*Exercise brief:* Your output should be the lines from the one with "[146,484,266,495] -b materialdesign" through the end of the entries below, set down word for word and nothing else.

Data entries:
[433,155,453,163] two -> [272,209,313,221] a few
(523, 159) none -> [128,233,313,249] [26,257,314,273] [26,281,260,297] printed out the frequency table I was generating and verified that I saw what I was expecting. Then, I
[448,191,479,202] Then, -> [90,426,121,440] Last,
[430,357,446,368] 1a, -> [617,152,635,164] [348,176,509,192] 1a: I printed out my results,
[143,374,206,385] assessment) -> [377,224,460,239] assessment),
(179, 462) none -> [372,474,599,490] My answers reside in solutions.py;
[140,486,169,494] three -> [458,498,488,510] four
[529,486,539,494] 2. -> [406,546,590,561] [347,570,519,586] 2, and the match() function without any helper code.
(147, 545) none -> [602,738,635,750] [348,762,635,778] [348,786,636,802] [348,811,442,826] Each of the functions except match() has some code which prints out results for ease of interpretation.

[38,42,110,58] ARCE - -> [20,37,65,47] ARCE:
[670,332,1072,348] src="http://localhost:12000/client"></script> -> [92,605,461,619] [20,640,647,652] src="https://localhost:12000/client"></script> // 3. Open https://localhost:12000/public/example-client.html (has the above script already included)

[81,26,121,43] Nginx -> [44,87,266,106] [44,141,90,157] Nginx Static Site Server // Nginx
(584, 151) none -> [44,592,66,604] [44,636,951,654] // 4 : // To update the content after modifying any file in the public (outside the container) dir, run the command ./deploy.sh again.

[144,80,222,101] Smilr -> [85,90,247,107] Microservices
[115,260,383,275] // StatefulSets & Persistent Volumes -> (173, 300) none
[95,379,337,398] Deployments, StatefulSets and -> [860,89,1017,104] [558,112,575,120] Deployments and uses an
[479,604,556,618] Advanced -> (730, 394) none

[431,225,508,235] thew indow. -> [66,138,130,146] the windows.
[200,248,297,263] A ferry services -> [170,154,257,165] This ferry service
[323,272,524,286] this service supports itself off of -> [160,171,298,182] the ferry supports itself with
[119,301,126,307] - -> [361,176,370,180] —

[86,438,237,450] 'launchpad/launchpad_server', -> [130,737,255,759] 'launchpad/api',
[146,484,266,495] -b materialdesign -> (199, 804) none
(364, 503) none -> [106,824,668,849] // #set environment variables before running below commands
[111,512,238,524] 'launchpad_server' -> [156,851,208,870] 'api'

*Solution:*
[146,484,266,495] -b materialdesign -> (199, 804) none
(364, 503) none -> [106,824,668,849] // #set environment variables before running below commands
[111,512,238,524] 'launchpad_server' -> [156,851,208,870] 'api'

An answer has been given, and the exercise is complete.